▶ WHAT THE TASK ASKS
Could you retype exactly the line containing "html: none ->" and every line after it in the data below, leaving out the pictures?

■ ■ ■ ■ ■

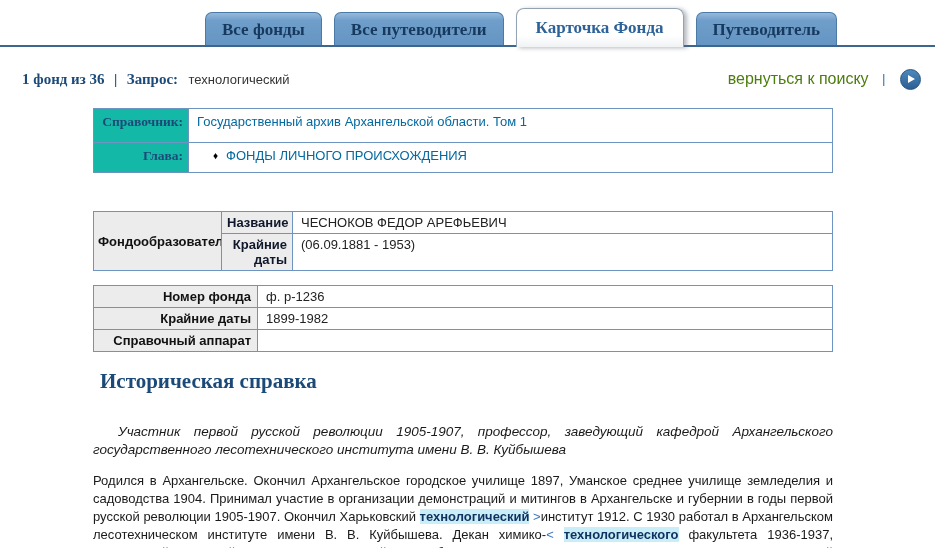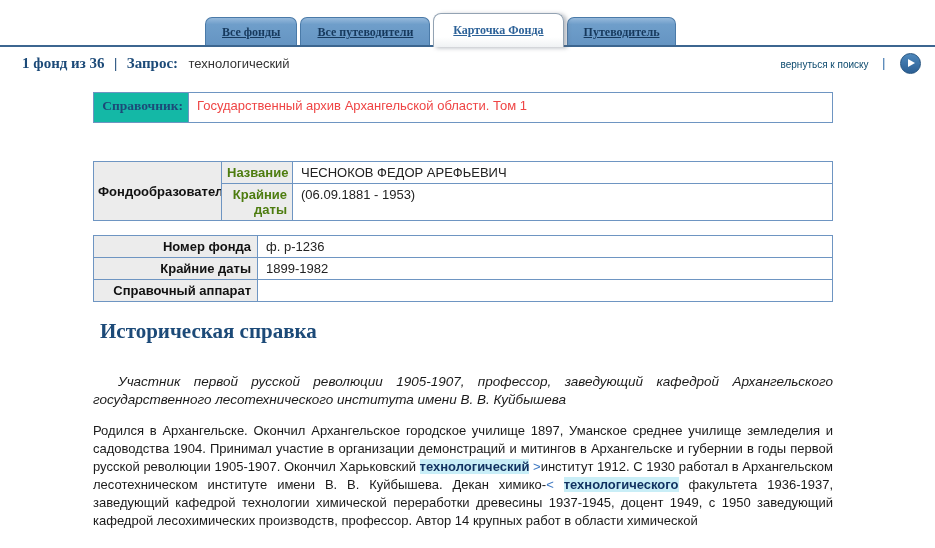"Все фонды" .tab { font-size: 12px -> 17px; margin-right: 3px -> 12px; text-decoration: underline -> none }
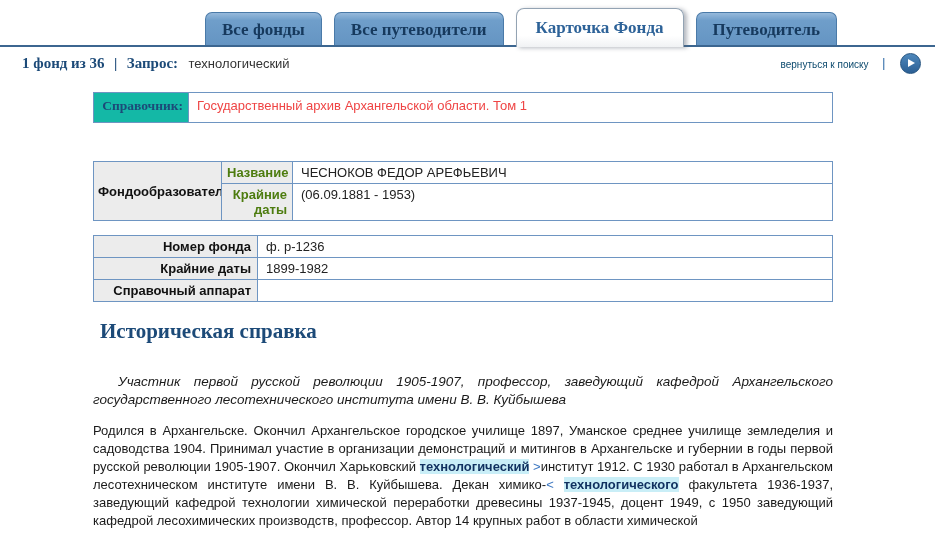"1 фонд из 36 |" .results-bar { margin-top: none -> 16px }
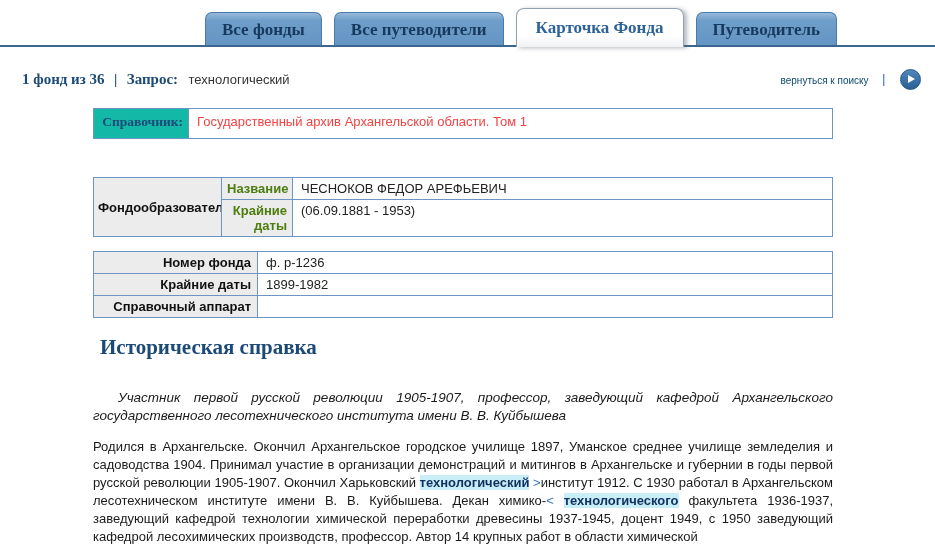"вернуться к поиску" .back-link { color: #0c4a6e -> #4d7c0f; font-size: 10px -> 16px }
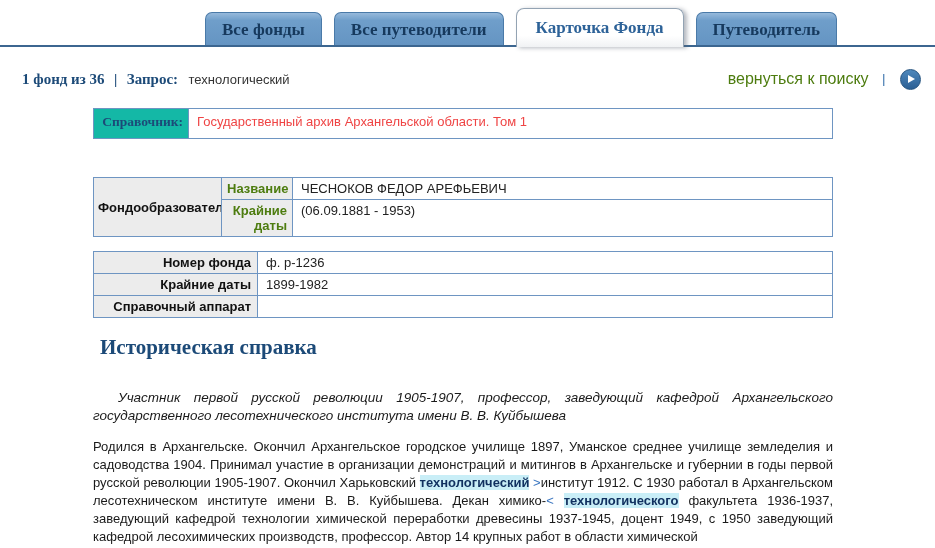"Государственный архив Архангельской" .t1 a { color: #ef4444 -> #0369a1 }
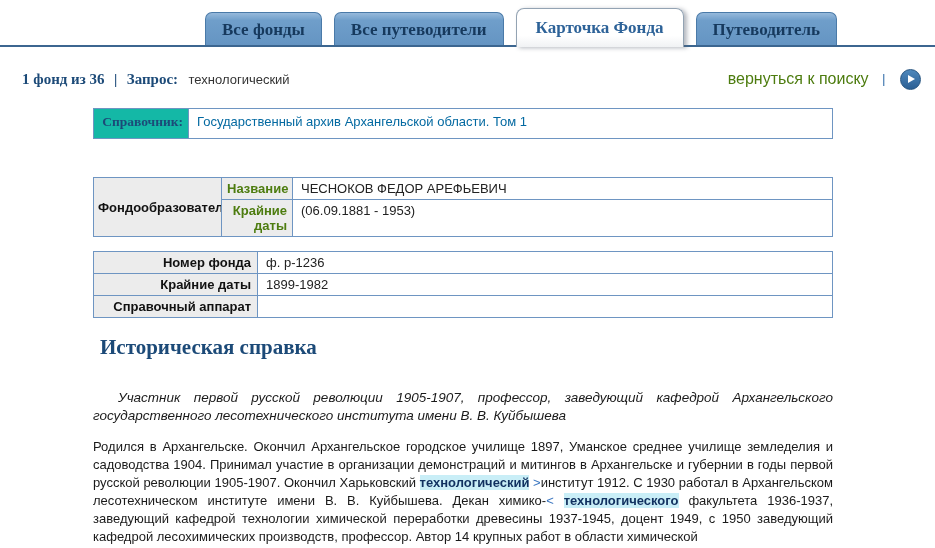"Глава:" tr { html: none -> <tr> <td>Глава:</td> <td> <span>♦</span><a>ФОНДЫ ЛИЧНОГО ПРОИСХОЖДЕНИЯ</a> </td> </tr> }
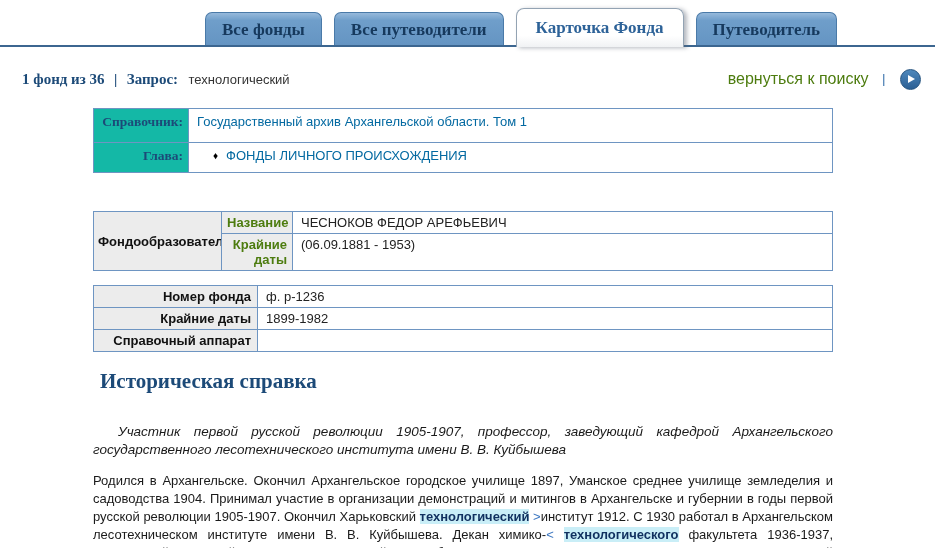"Название" .t2 .lbl2 { color: #4d7c0f -> #0f172a }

■ ■ ■ ■ ■

▶ EXERCISE SOLUTION
"Глава:" tr { html: none -> <tr> <td>Глава:</td> <td> <span>♦</span><a>ФОНДЫ ЛИЧНОГО ПРОИСХОЖДЕНИЯ</a> </td> </tr> }
"Название" .t2 .lbl2 { color: #4d7c0f -> #0f172a }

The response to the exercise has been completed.